Style: Literary Work
Content: Novel
Print: Color Cover, Text Interior
Size: 5.5 x 8.5
Pages: 224
Parental Rating: PG-13
Publication Date: February 2010
Synopsis: Interplanetary rag-and-bone man Iorgi Murrett is fed up. He's about ready to pack it all in and become a shill for the Company, though it's on record that he'd rather be on fire.
Then, while searching for scrap metal, he uncovers the buried hatch to an ancient starcraft. Forced to take refuge within its armored walls, he's trapped as its defense mechanisms come online, making him the proud owner of the 500-year-old Battleship Apocalypse, a flagship in a severe state of disrepair, yet carrying a sophisticated defensive grid and bristling with experimental weapons.

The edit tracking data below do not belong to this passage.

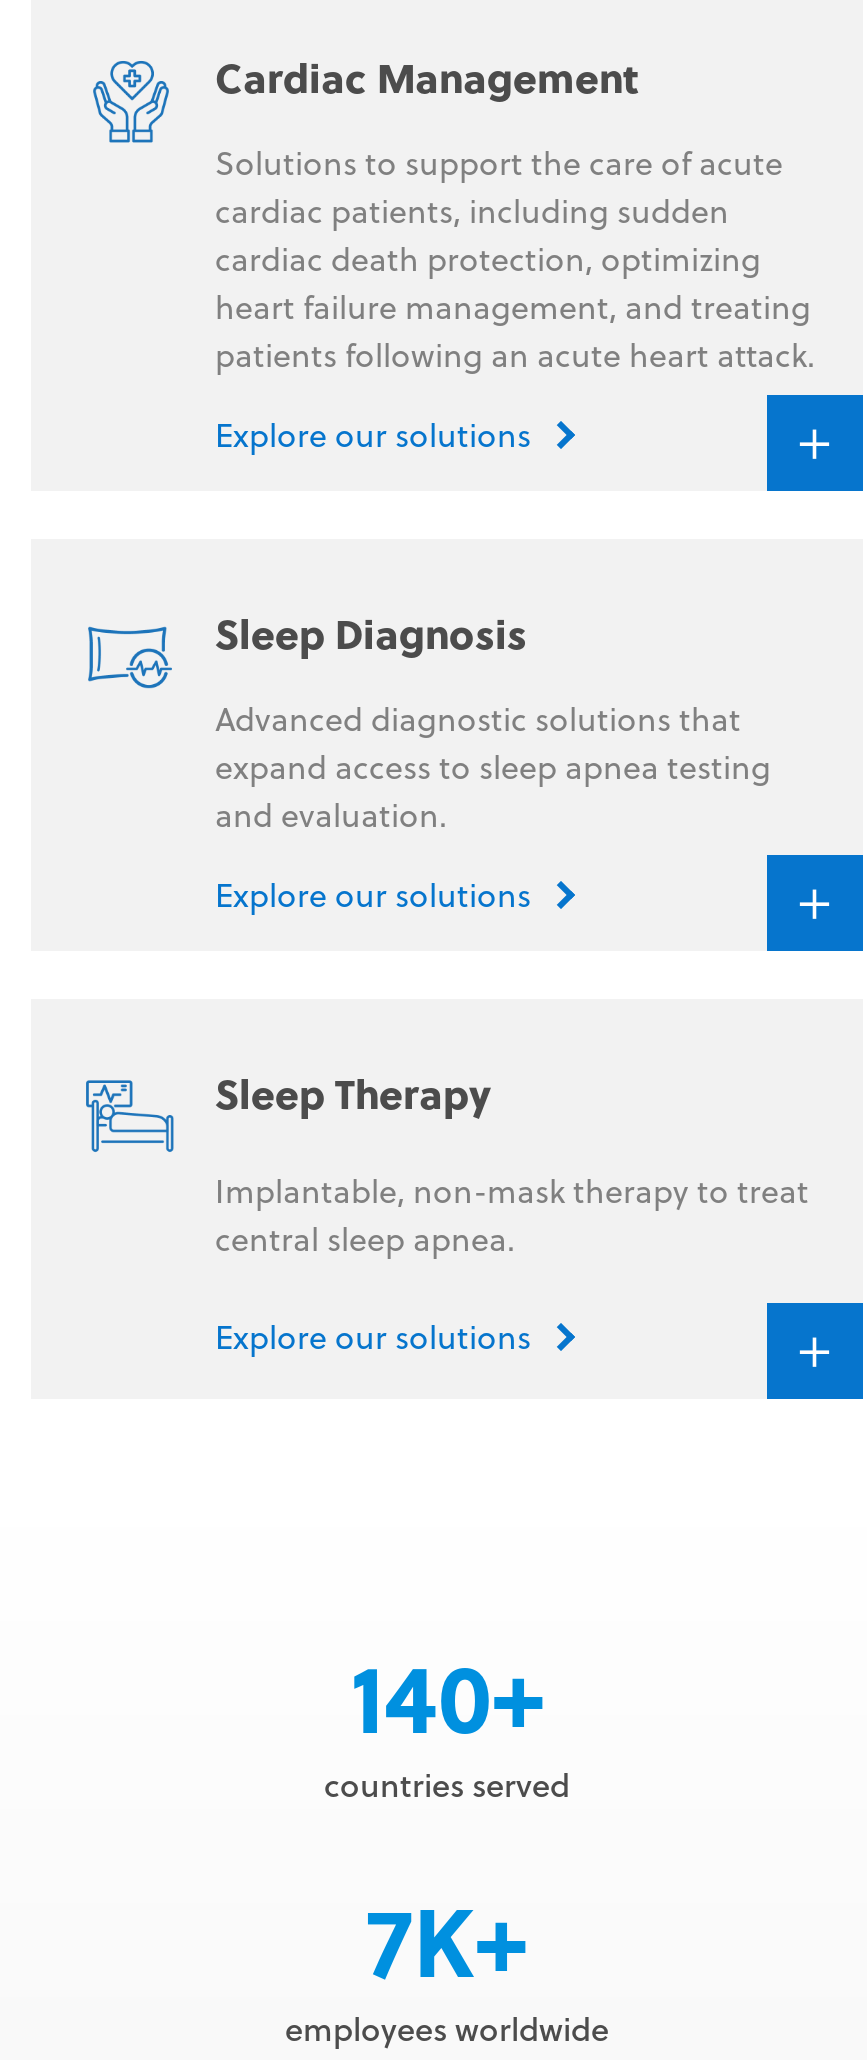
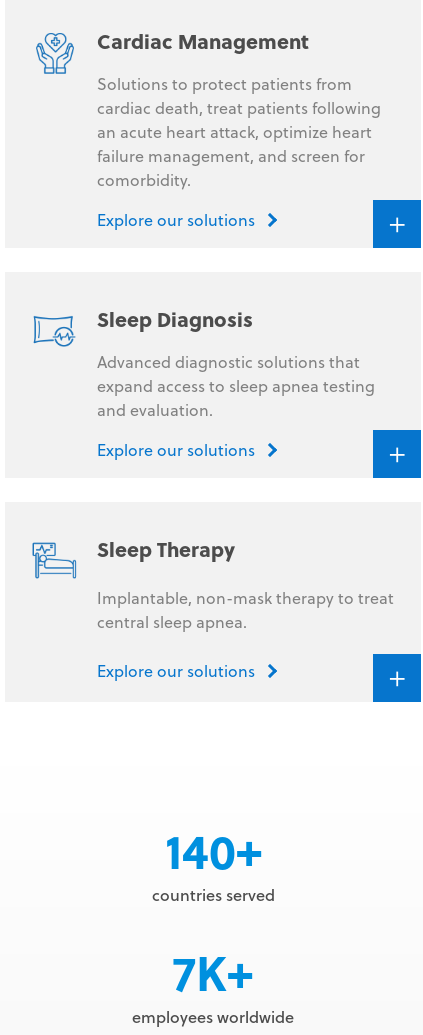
- Solutions to support the care of acute
- cardiac patients, including sudden
- cardiac death protection, optimizing
- heart failure management, and treating
- patients following an acute heart attack.
+ Solutions to protect patients from
+ cardiac death, treat patients following
+ an acute heart attack, optimize heart
+ failure management, and screen for
+ comorbidity.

Now Murrett is on the run across space in a ship held together with duct tape and hope. Joining him are a shrill and demanding princess who fancies herself a freedom fighter, a mining robot possessed by a vacuous alien, a one-armed smuggler, and an accountant who happened to answer his want-ad.

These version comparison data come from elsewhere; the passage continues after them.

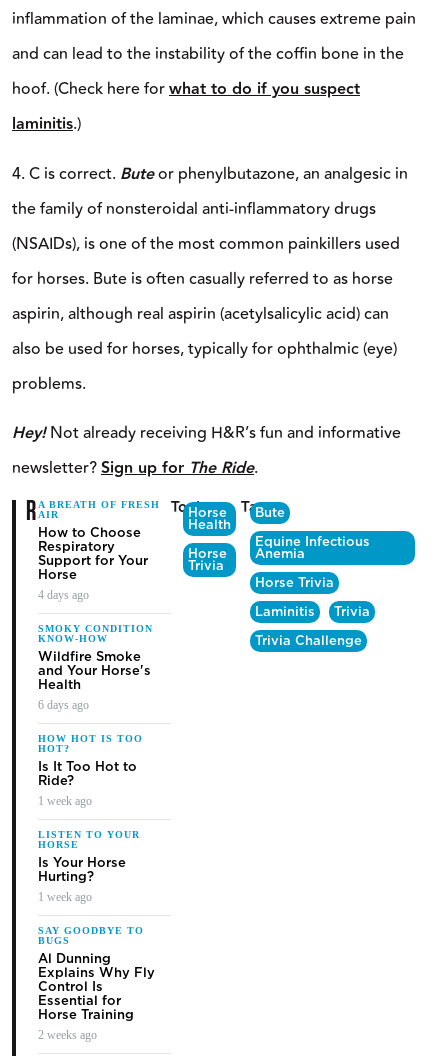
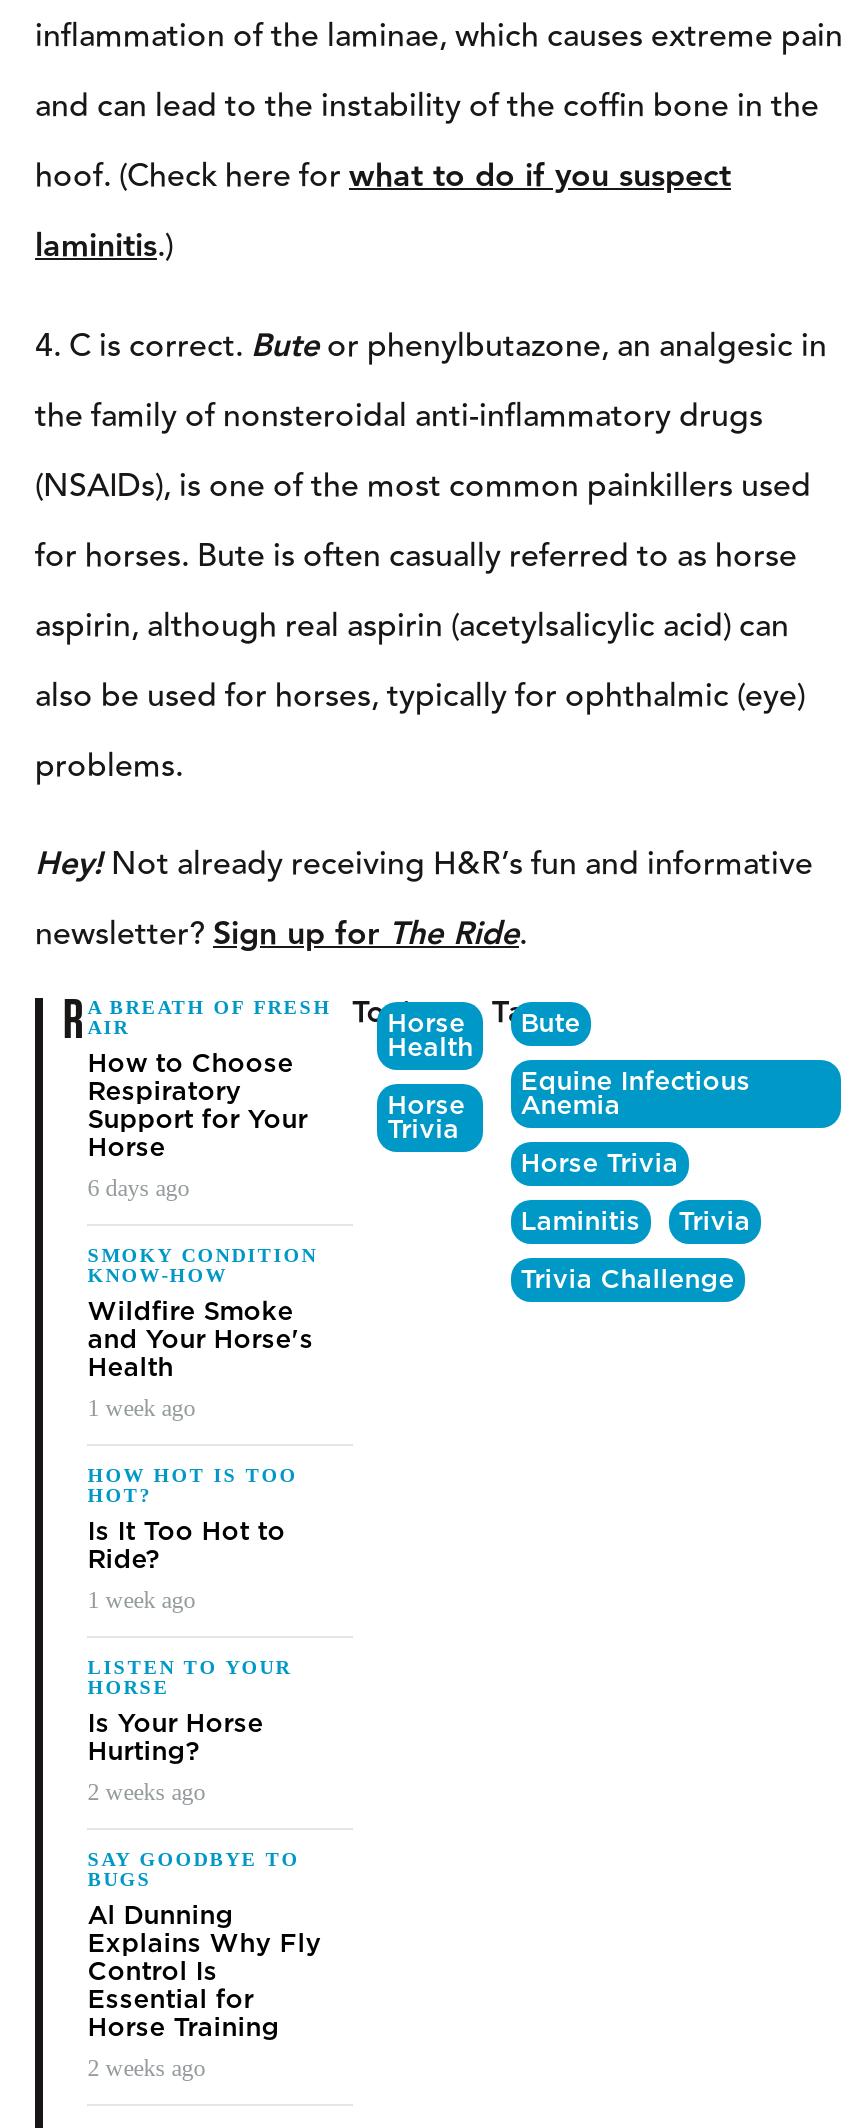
- 4 days ago
+ 6 days ago

- 6 days ago
+ 1 week ago

- 1 week ago
+ 2 weeks ago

In pursuit? A team of pirates flying ice-cream vans, the Charter's mysterious and shadowy Agency, and the armies of the Eliak, who
are...well, the rightful owners, if one really wanted to be picky about it.
The Galaxy doesn't stand a chance.
About the author:
Ben Goodridge was born in in Germany, into a young American family with long ties to Maine. Returning to the States permanently two years later, he grew up in an old farmhouse in the toolies, where his parents tried to raise him with the sophistication of education and literacy, as well as the New England common-sense ethic that ran through his family. Time will tell if they were successful.

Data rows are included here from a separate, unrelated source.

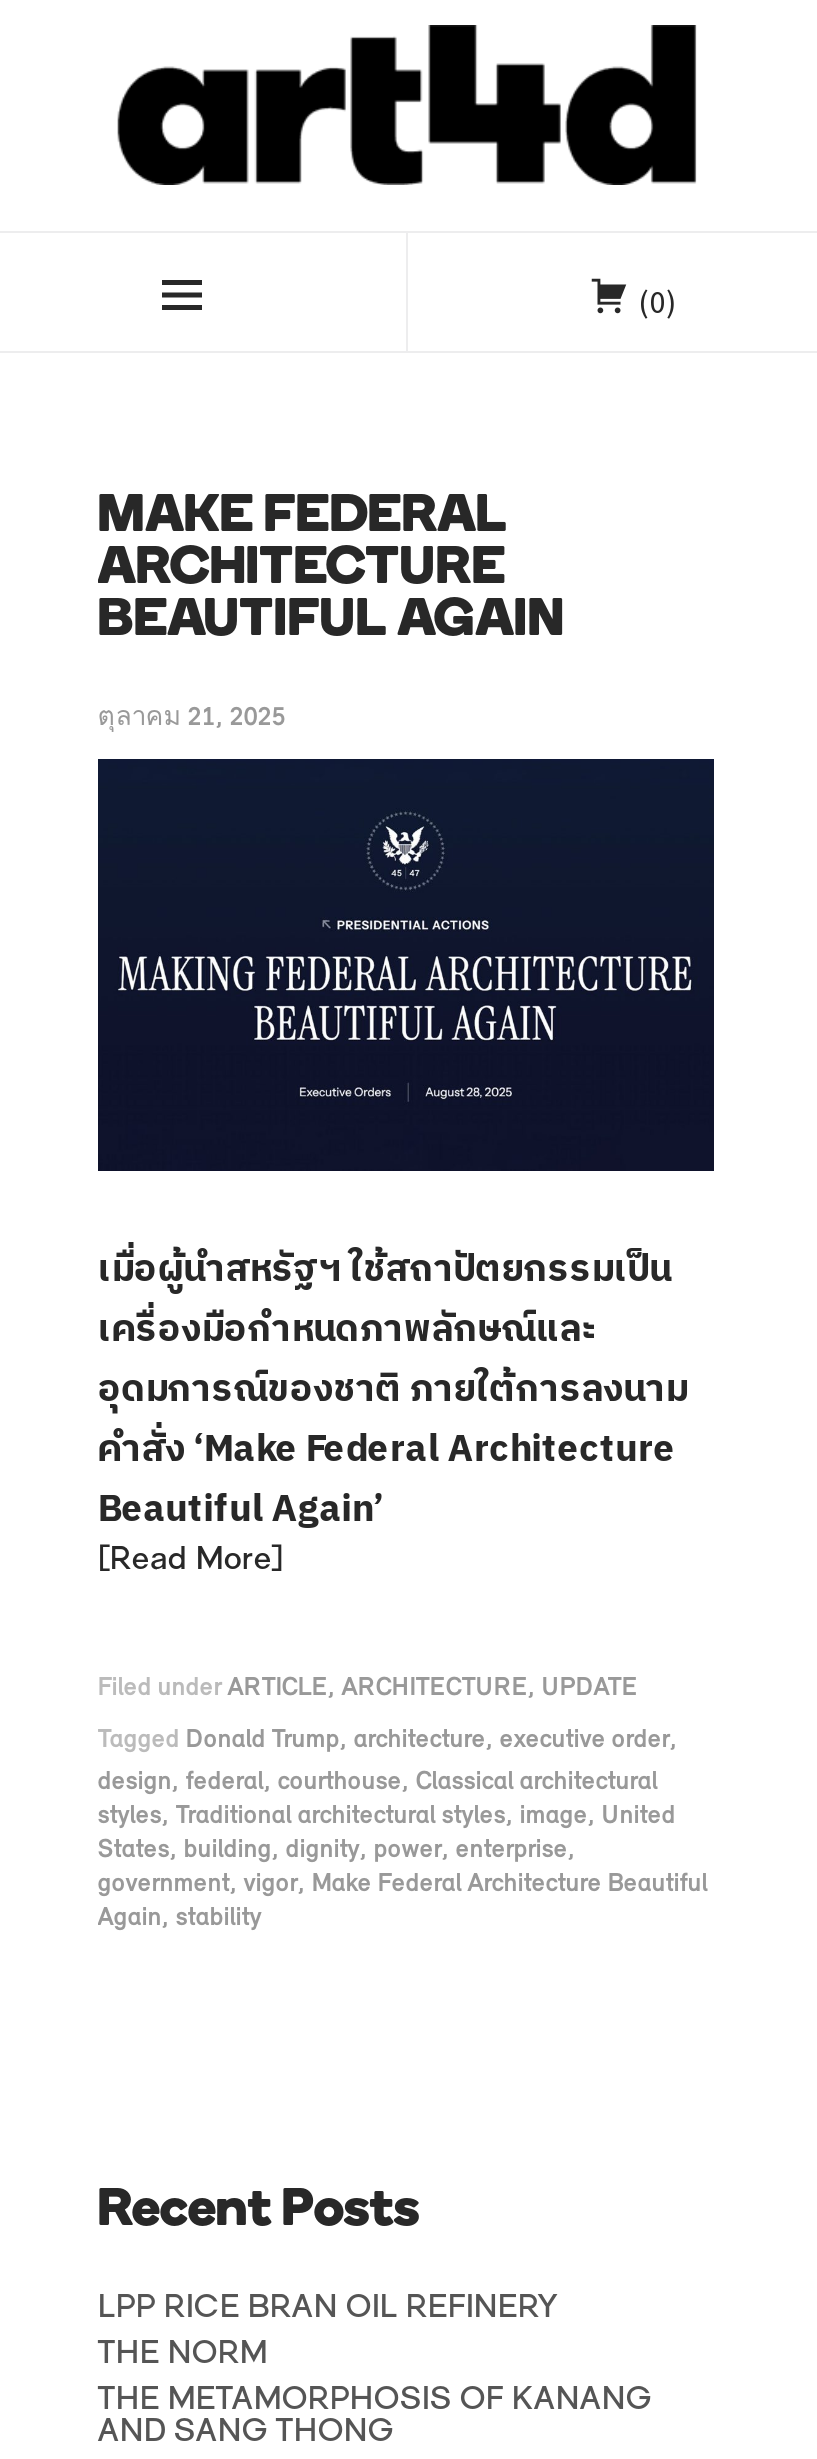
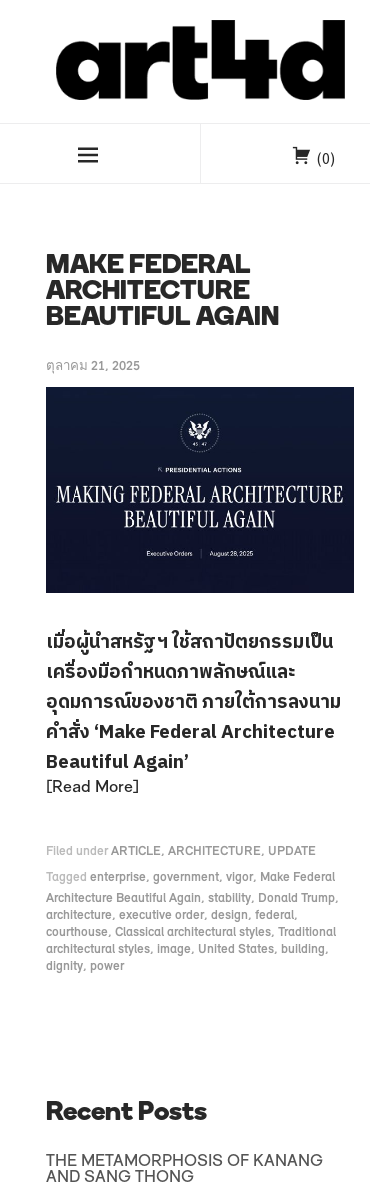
- Tagged Donald Trump, architecture, executive order,
+ Tagged enterprise, government, vigor, Make Federal

- design, federal, courthouse, Classical architectural
- styles, Traditional architectural styles, image, United
- States, building, dignity, power, enterprise,
- government, vigor, Make Federal Architecture Beautiful
- Again, stability
+ Architecture Beautiful Again, stability, Donald Trump,
+ architecture, executive order, design, federal,
+ courthouse, Classical architectural styles, Traditional
+ architectural styles, image, United States, building,
+ dignity, power

- LPP RICE BRAN OIL REFINERY
- THE NORM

In his youth he picked up the habit of writing, followed by an ambition to write professionally. He sent his first commercial story to Michael Kimball, a local author of some note, whose critically-acclaimed 'Firewater Pond' had brought him some attention and fortune. Kimball s approval and interest kept Ben writing for the next twenty years.
His first story was published in the University literary magazine in 1993, an earnest curiosity called Canis Lunar. In 1995, he published another story, a more literary-magazine oriented effort called The Cadillac. In 2003, after having returned to college to finish his degree with flying colors, he put a manuscript called White Crusade into circulation, which was sold to Coyote Moon Publications in 2005. Regrettably, very shortly after the book went into production, Coyote Moon Publications closed down. A short time later the manuscript was bought up by Bad Dog Books. His second novel, The Swamp-Poet , is due for release by Cross-Quarter Press, and several new books are in development for consideration by Bad Dog Books.